##### SUPPLIED MATERIAL #####
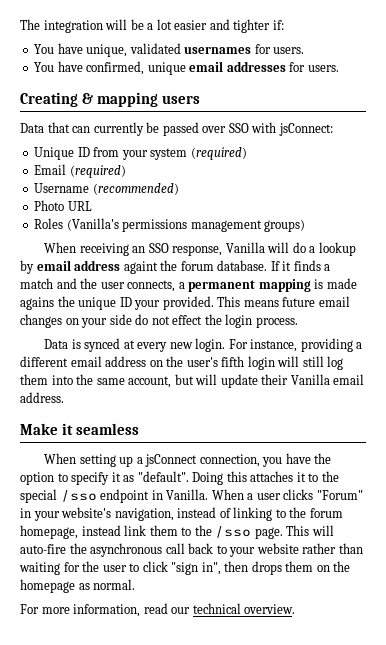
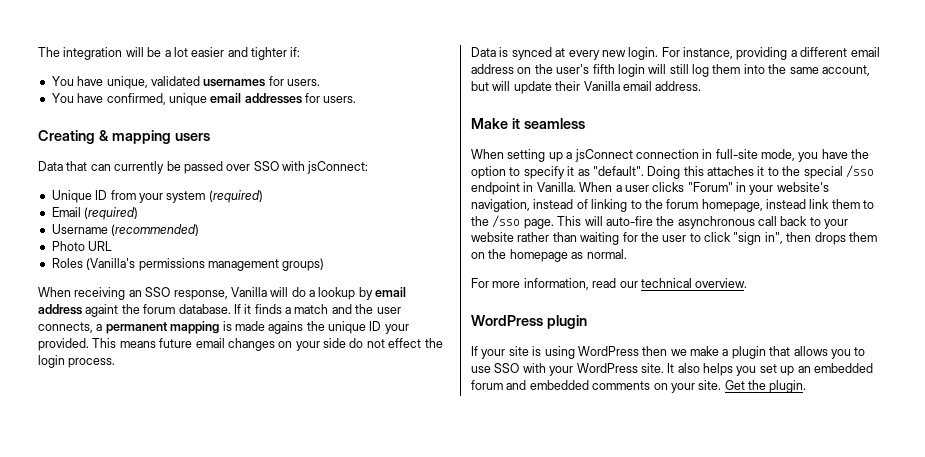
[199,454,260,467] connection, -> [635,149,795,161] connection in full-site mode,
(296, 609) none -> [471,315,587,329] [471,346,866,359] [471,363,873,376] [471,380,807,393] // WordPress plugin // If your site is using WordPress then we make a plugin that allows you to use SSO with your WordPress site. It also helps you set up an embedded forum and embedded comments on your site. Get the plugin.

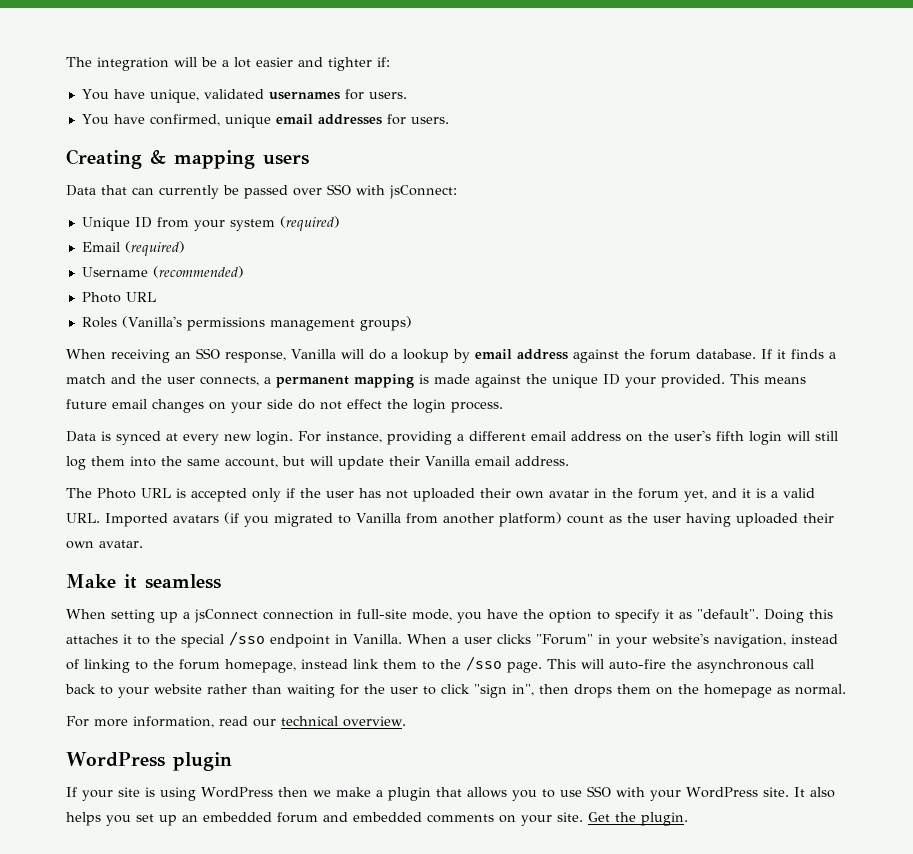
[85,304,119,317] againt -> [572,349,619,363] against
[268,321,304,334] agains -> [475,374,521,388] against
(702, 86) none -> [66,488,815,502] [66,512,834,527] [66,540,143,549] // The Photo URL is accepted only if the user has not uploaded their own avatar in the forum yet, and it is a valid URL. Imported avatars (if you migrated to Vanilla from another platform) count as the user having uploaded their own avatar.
#####
##### SUPPLIED MATERIAL #####
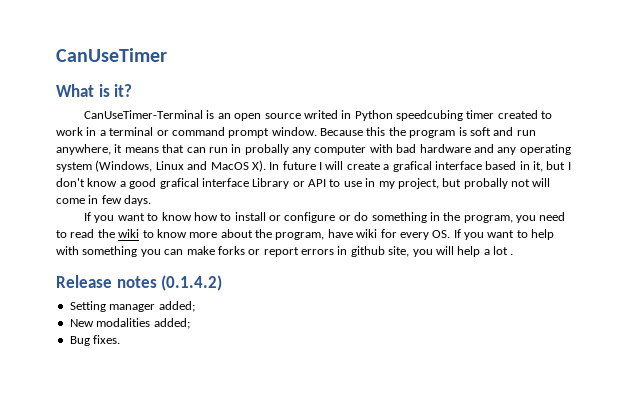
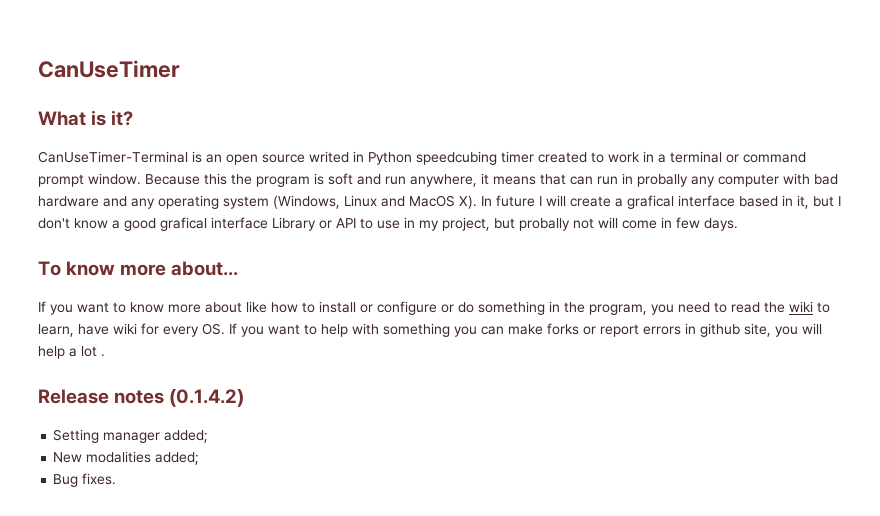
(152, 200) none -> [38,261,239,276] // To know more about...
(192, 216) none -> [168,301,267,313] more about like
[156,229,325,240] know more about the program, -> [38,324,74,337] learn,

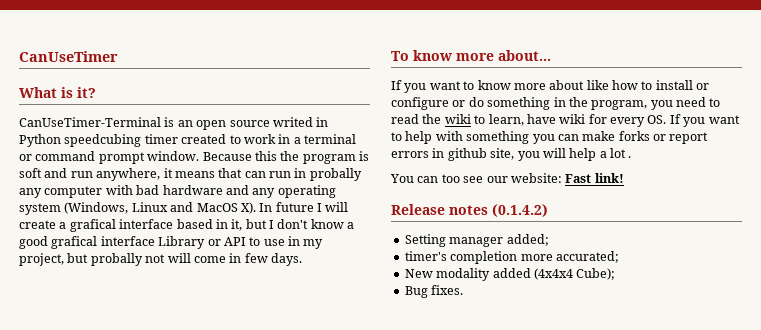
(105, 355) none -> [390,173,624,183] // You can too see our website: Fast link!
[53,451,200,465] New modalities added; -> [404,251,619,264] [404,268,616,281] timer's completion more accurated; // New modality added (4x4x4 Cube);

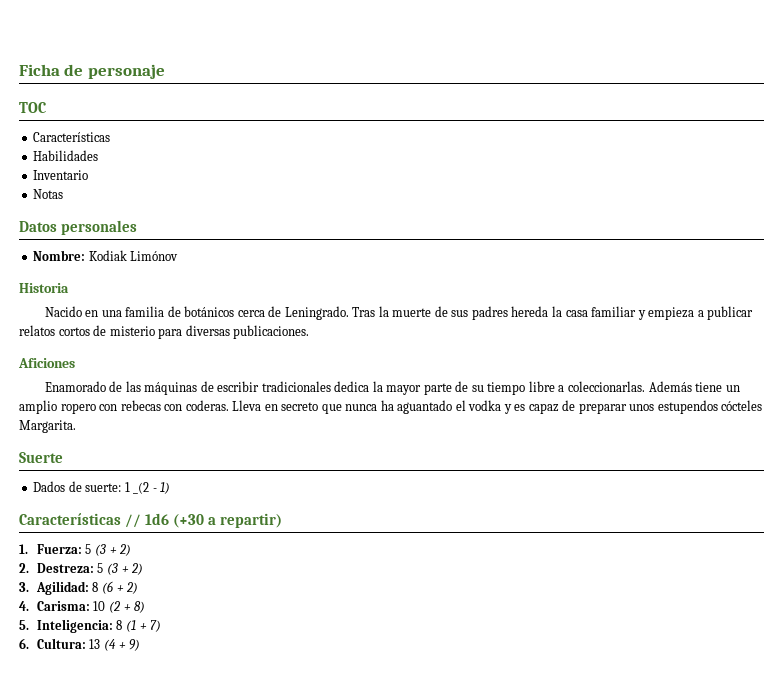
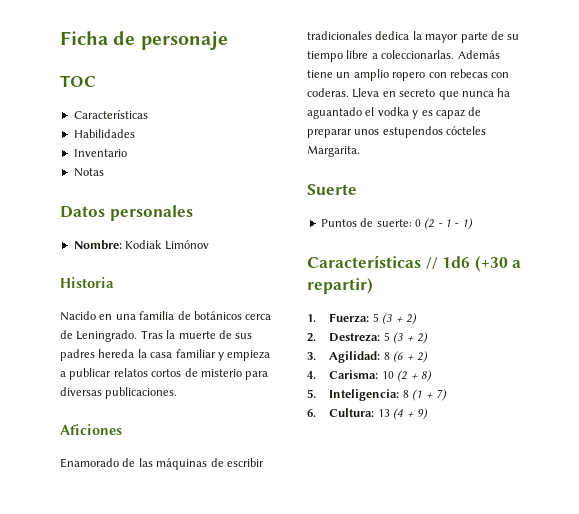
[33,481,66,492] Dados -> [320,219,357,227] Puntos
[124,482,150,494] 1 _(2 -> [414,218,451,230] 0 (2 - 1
#####
##### SUPPLIED MATERIAL #####
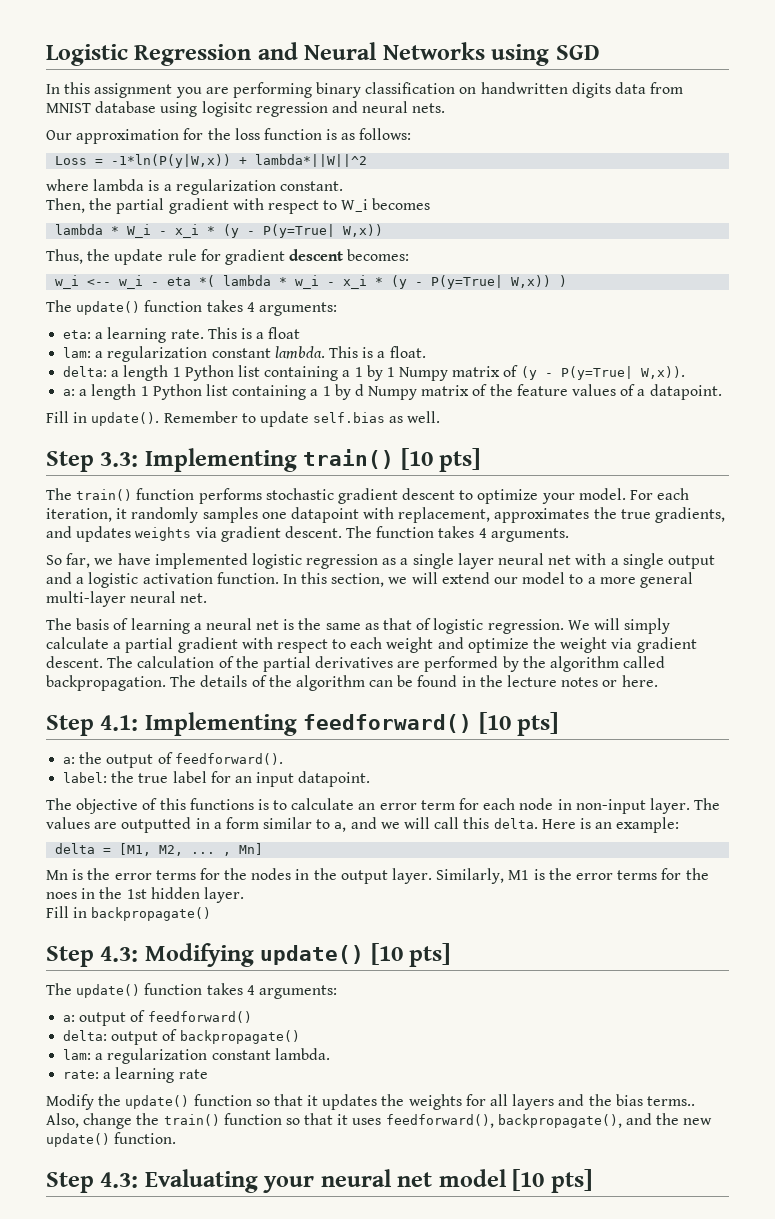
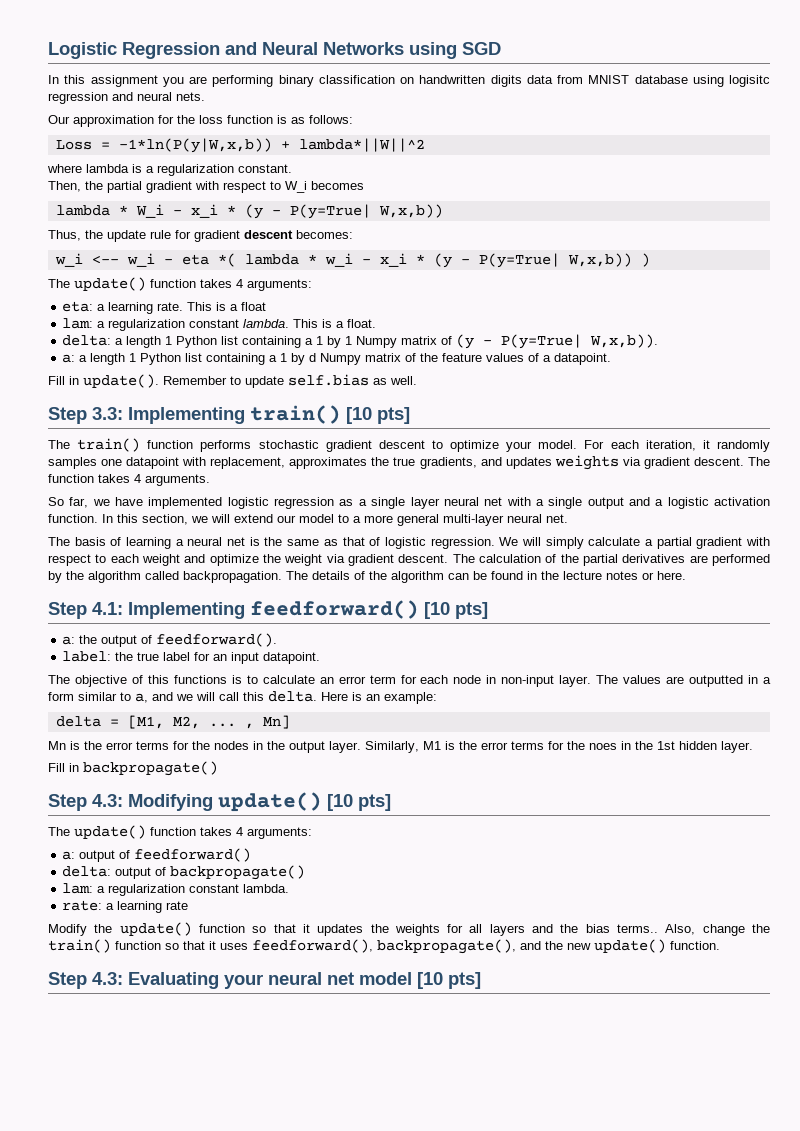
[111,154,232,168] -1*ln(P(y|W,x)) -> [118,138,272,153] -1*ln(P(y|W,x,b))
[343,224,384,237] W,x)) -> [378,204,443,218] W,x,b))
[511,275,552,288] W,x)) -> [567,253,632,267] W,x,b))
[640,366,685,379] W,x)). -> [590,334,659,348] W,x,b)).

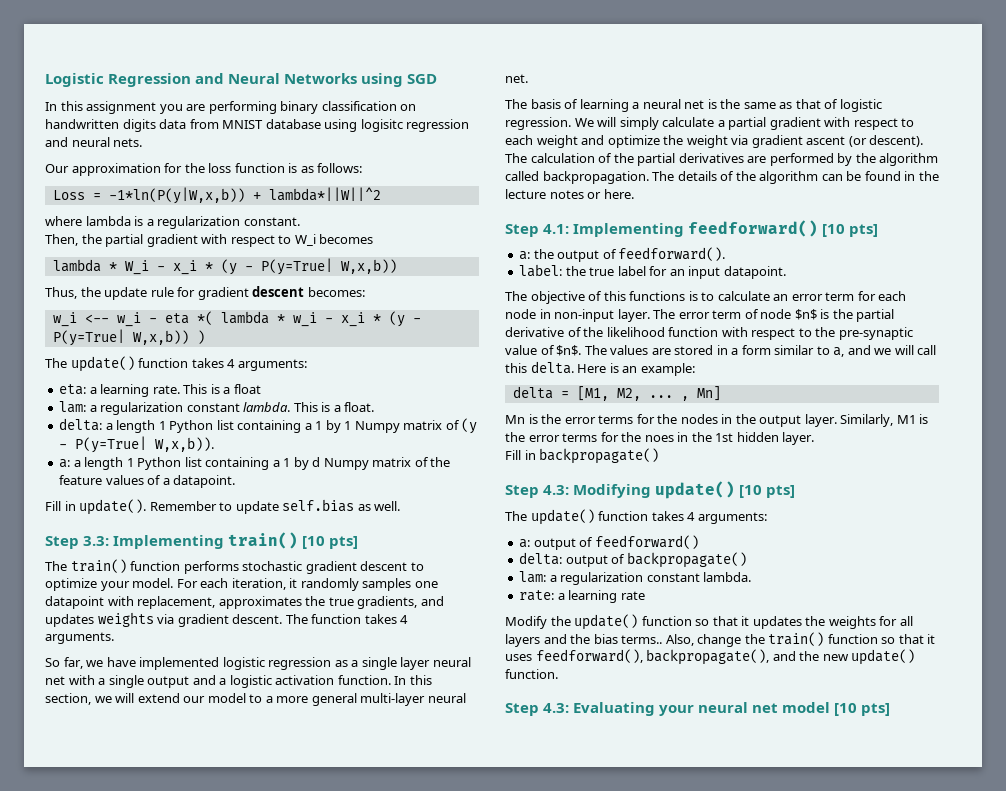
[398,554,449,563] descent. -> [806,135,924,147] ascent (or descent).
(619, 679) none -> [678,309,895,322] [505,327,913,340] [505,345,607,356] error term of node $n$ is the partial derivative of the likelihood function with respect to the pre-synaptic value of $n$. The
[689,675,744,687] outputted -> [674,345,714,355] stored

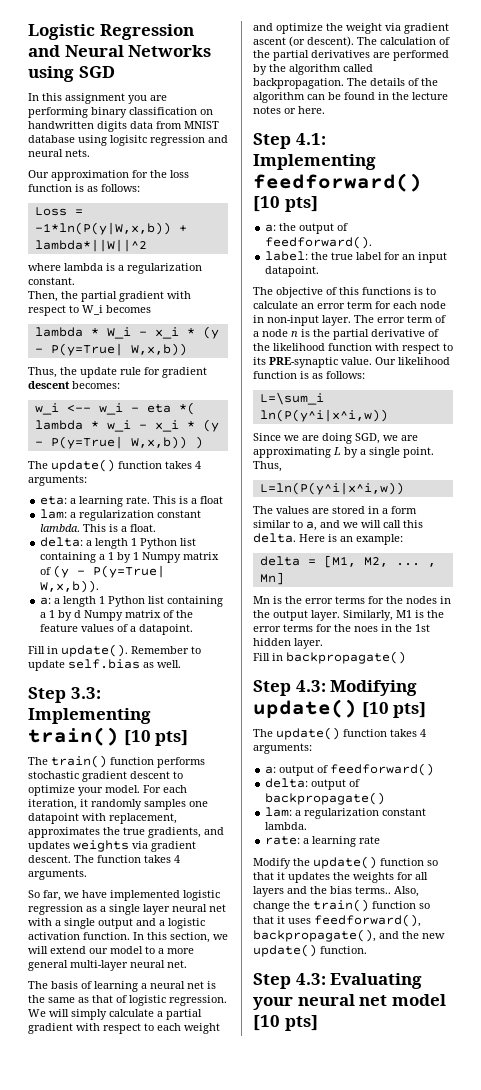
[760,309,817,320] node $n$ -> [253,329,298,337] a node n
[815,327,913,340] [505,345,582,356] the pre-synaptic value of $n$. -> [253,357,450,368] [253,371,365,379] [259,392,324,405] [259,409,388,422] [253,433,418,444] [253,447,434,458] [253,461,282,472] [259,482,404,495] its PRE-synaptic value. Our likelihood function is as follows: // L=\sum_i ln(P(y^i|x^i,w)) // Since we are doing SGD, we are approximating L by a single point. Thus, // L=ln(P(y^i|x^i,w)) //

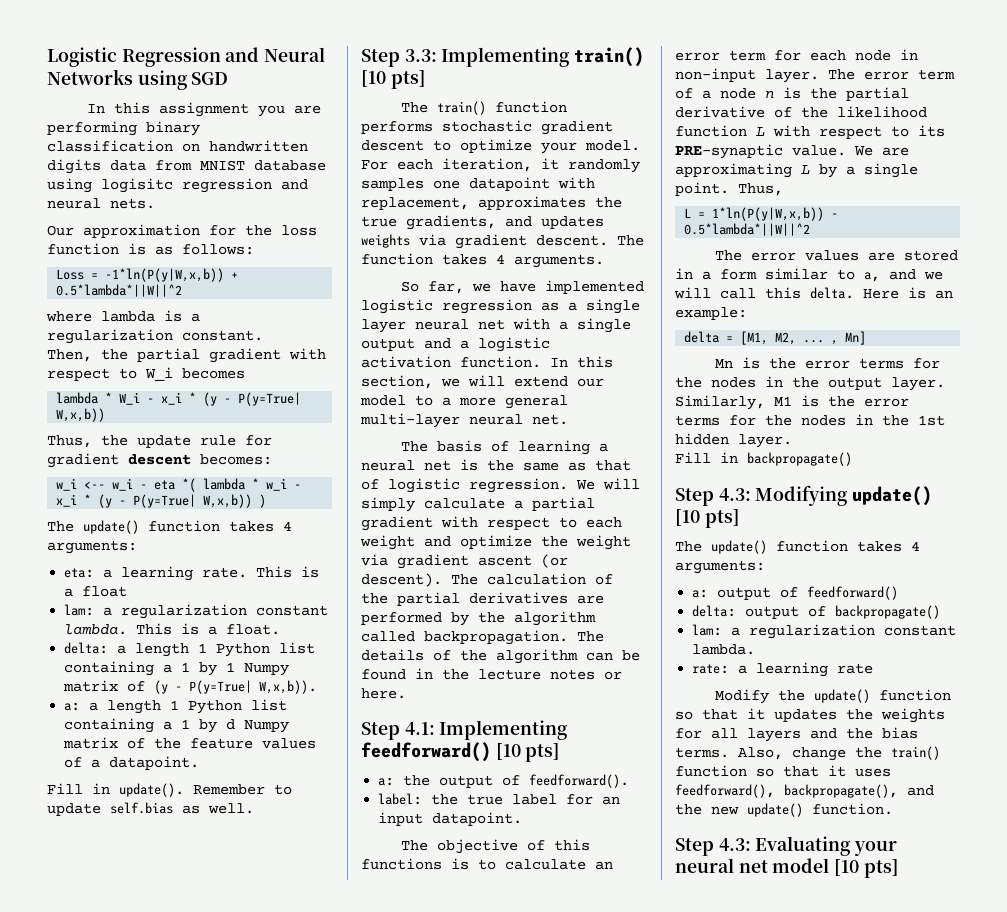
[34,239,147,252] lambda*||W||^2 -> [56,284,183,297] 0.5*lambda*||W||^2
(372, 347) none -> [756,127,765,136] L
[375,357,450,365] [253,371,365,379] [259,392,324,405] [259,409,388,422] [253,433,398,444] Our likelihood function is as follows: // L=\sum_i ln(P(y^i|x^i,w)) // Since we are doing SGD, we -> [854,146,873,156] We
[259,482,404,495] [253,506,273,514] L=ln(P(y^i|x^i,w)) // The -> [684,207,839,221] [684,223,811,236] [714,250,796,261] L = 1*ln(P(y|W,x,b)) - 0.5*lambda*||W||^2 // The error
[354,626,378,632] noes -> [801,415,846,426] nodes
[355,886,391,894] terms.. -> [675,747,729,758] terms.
#####
Scan the data above for the word "value". Copy every line in which it is found.

(619, 679) none -> [678,309,895,322] [505,327,913,340] [505,345,607,356] error term of node $n$ is the partial derivative of the likelihood function with respect to the pre-synaptic value of $n$. The
[815,327,913,340] [505,345,582,356] the pre-synaptic value of $n$. -> [253,357,450,368] [253,371,365,379] [259,392,324,405] [259,409,388,422] [253,433,418,444] [253,447,434,458] [253,461,282,472] [259,482,404,495] its PRE-synaptic value. Our likelihood function is as follows: // L=\sum_i ln(P(y^i|x^i,w)) // Since we are doing SGD, we are approximating L by a single point. Thus, // L=ln(P(y^i|x^i,w)) //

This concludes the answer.